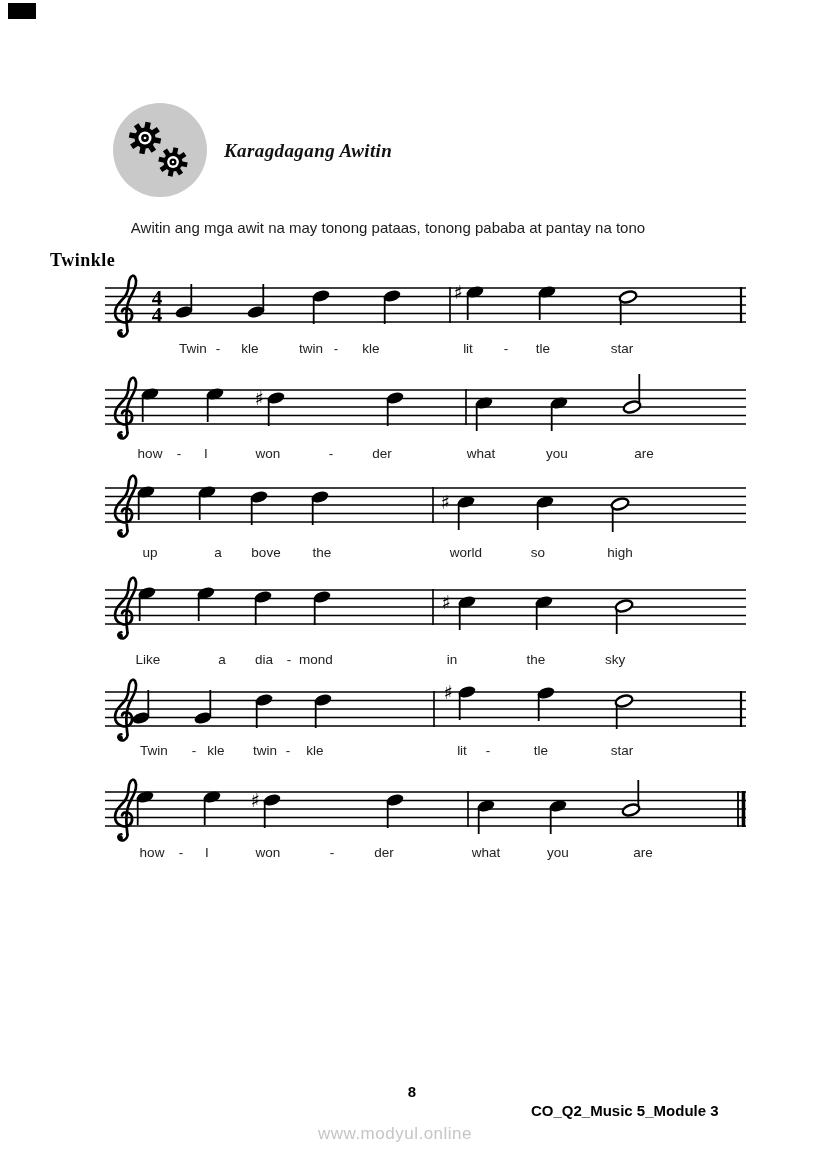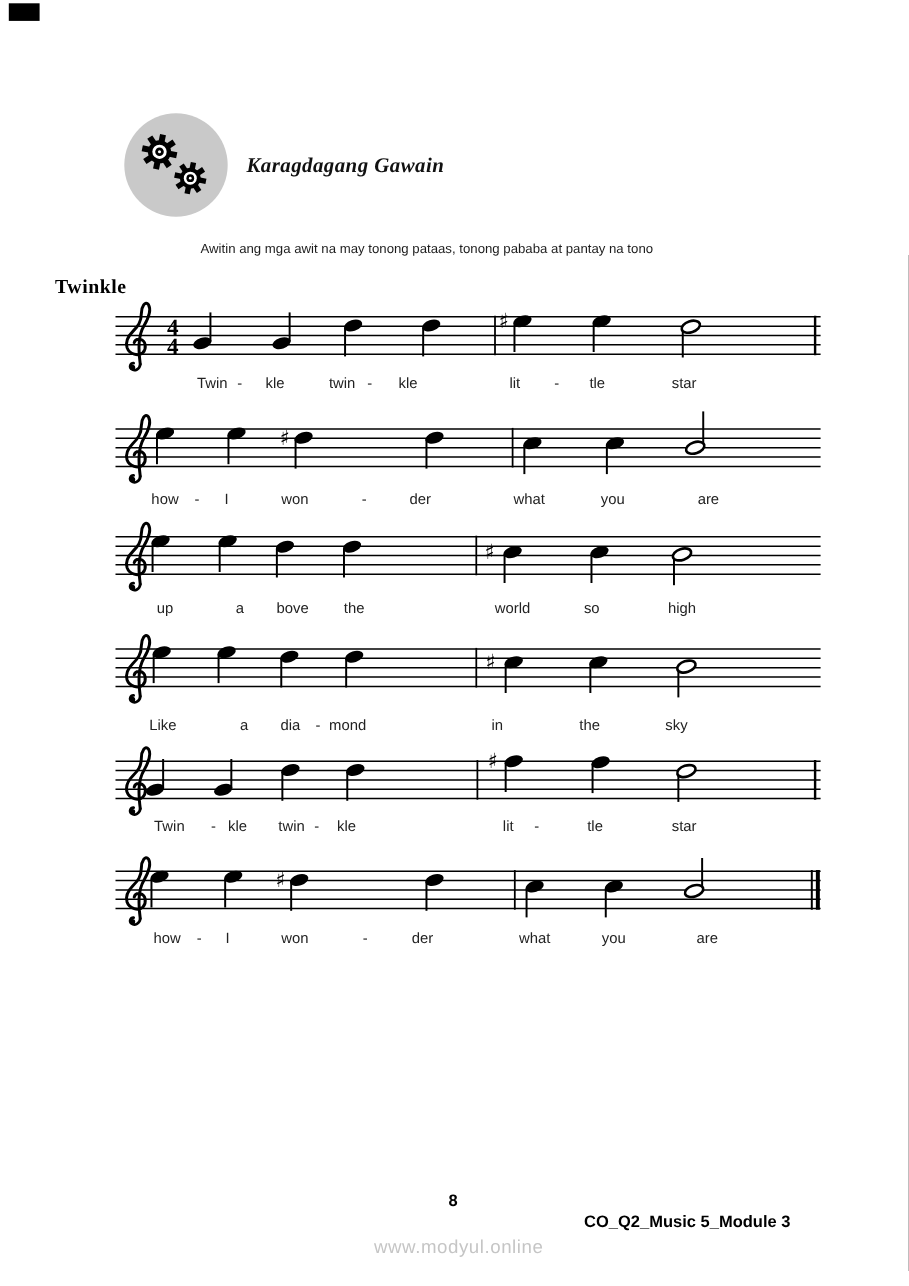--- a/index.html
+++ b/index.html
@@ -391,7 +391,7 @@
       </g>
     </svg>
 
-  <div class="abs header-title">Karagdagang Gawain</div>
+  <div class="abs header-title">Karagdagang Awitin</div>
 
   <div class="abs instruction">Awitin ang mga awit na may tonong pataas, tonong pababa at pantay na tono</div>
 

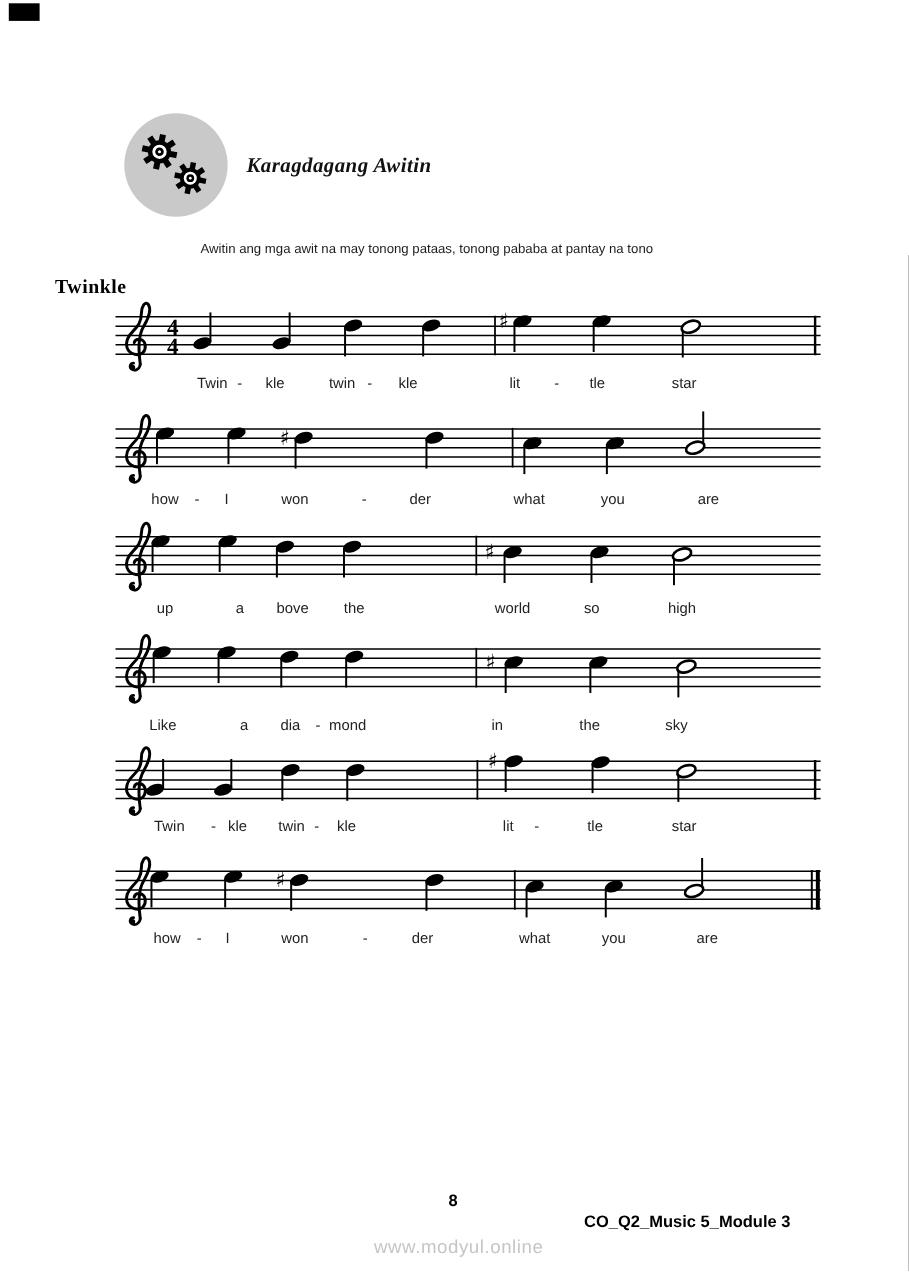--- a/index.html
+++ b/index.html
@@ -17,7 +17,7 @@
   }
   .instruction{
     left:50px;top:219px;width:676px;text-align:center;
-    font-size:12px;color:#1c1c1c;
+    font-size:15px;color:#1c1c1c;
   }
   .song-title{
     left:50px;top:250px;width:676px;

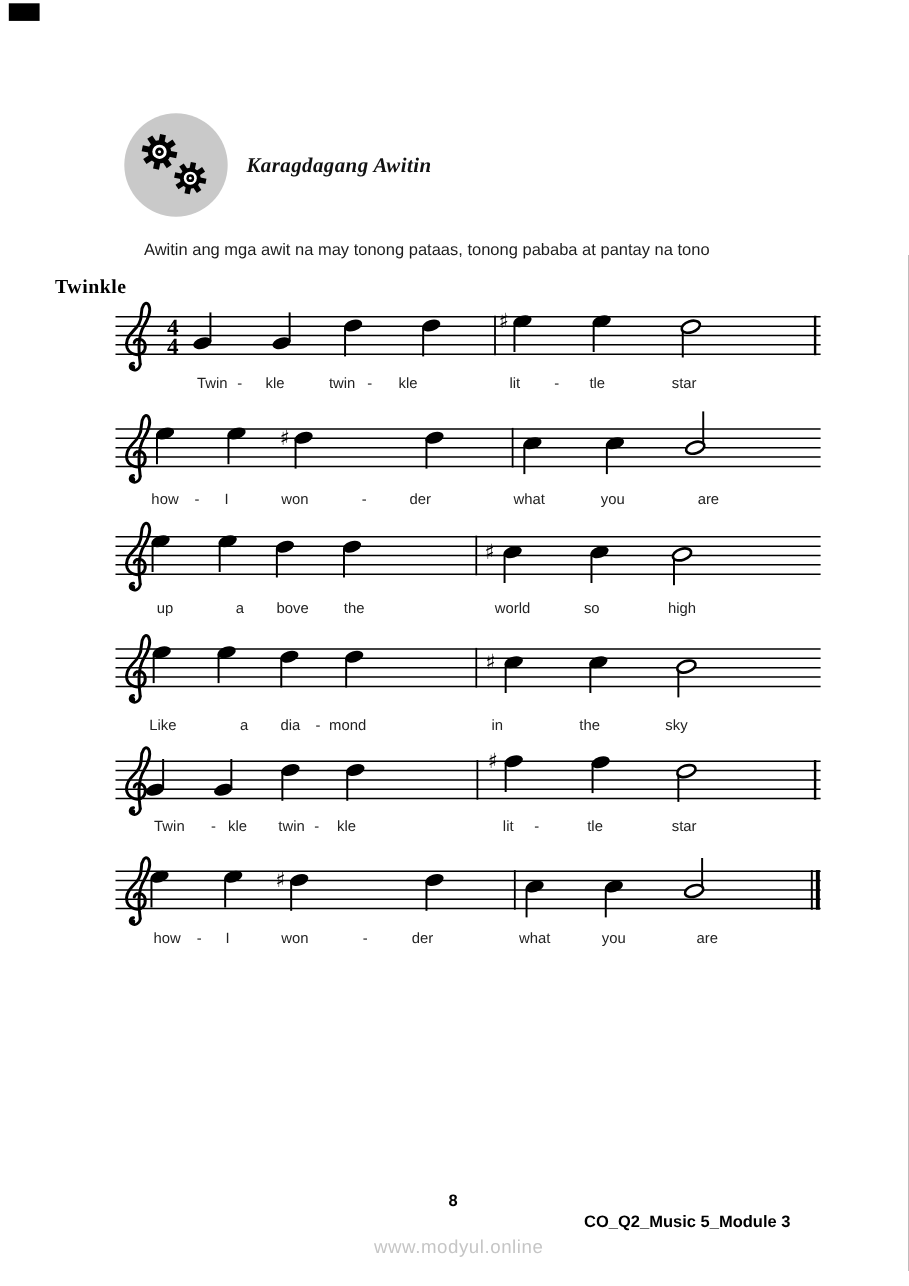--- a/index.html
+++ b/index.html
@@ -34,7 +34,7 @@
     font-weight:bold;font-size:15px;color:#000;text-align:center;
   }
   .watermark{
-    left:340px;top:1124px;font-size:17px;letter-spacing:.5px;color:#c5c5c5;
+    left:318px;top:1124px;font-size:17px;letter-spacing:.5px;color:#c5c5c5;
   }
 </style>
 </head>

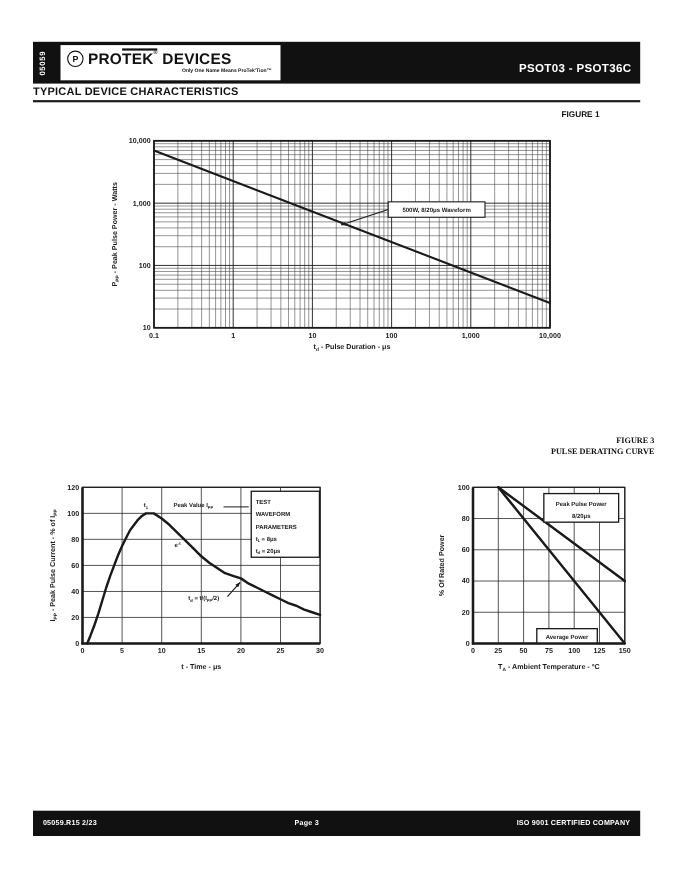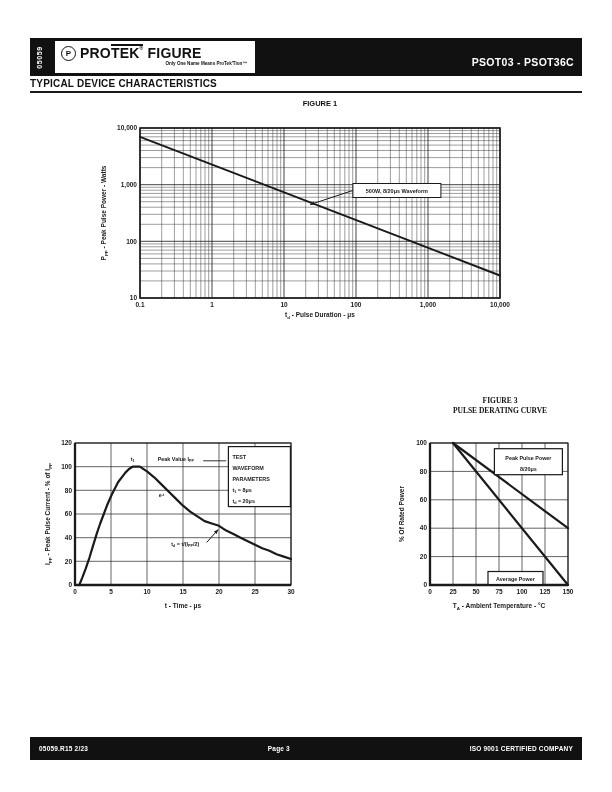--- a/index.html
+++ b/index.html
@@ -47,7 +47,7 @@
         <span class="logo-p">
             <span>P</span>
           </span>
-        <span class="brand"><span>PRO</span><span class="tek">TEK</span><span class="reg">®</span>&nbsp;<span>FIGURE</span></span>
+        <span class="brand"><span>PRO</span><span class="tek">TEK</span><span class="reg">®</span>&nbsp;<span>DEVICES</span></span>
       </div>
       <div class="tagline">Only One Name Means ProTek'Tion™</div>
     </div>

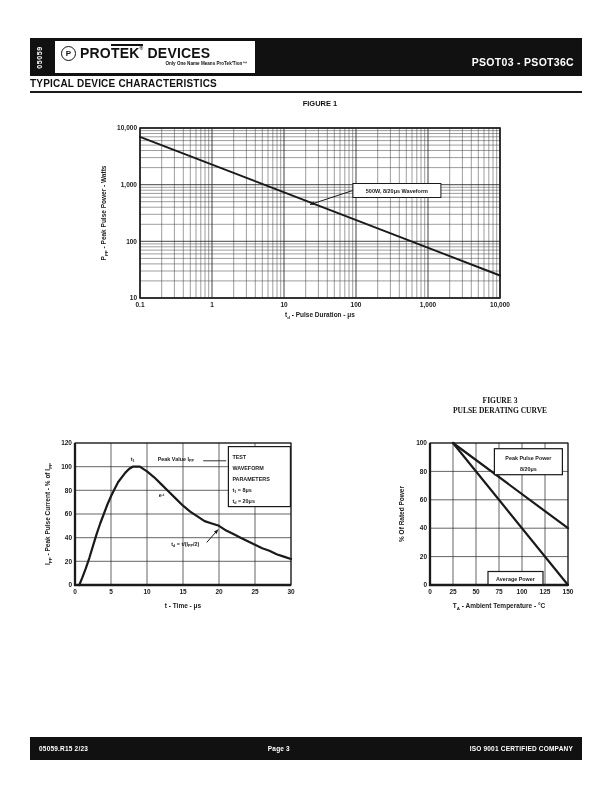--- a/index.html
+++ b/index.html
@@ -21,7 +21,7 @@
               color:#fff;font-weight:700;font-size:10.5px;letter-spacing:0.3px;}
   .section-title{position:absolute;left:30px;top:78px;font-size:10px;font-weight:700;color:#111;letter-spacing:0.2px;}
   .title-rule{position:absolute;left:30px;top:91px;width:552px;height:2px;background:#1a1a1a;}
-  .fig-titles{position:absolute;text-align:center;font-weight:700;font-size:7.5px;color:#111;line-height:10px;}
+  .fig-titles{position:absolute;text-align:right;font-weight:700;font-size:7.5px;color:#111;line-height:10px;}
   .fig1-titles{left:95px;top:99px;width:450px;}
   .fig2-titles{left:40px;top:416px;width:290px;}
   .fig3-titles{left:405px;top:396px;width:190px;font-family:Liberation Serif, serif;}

WHAT IS EXPECTED: Pictures stay out of the copy, while everything else in the records above goes in exactly as written.

RESULT FOR THIS EXERCISE:
--- a/index.html
+++ b/index.html
@@ -391,7 +391,7 @@
       </g>
     </svg>
 
-  <div class="abs header-title">Karagdagang Gawain</div>
+  <div class="abs header-title">Karagdagang Awitin</div>
 
   <div class="abs instruction">Awitin ang mga awit na may tonong pataas, tonong pababa at pantay na tono</div>
 

--- a/index.html
+++ b/index.html
@@ -17,7 +17,7 @@
   }
   .instruction{
     left:50px;top:219px;width:676px;text-align:center;
-    font-size:12px;color:#1c1c1c;
+    font-size:15px;color:#1c1c1c;
   }
   .song-title{
     left:50px;top:250px;width:676px;

--- a/index.html
+++ b/index.html
@@ -34,7 +34,7 @@
     font-weight:bold;font-size:15px;color:#000;text-align:center;
   }
   .watermark{
-    left:340px;top:1124px;font-size:17px;letter-spacing:.5px;color:#c5c5c5;
+    left:318px;top:1124px;font-size:17px;letter-spacing:.5px;color:#c5c5c5;
   }
 </style>
 </head>

--- a/index.html
+++ b/index.html
@@ -47,7 +47,7 @@
         <span class="logo-p">
             <span>P</span>
           </span>
-        <span class="brand"><span>PRO</span><span class="tek">TEK</span><span class="reg">®</span>&nbsp;<span>FIGURE</span></span>
+        <span class="brand"><span>PRO</span><span class="tek">TEK</span><span class="reg">®</span>&nbsp;<span>DEVICES</span></span>
       </div>
       <div class="tagline">Only One Name Means ProTek'Tion™</div>
     </div>

--- a/index.html
+++ b/index.html
@@ -21,7 +21,7 @@
               color:#fff;font-weight:700;font-size:10.5px;letter-spacing:0.3px;}
   .section-title{position:absolute;left:30px;top:78px;font-size:10px;font-weight:700;color:#111;letter-spacing:0.2px;}
   .title-rule{position:absolute;left:30px;top:91px;width:552px;height:2px;background:#1a1a1a;}
-  .fig-titles{position:absolute;text-align:center;font-weight:700;font-size:7.5px;color:#111;line-height:10px;}
+  .fig-titles{position:absolute;text-align:right;font-weight:700;font-size:7.5px;color:#111;line-height:10px;}
   .fig1-titles{left:95px;top:99px;width:450px;}
   .fig2-titles{left:40px;top:416px;width:290px;}
   .fig3-titles{left:405px;top:396px;width:190px;font-family:Liberation Serif, serif;}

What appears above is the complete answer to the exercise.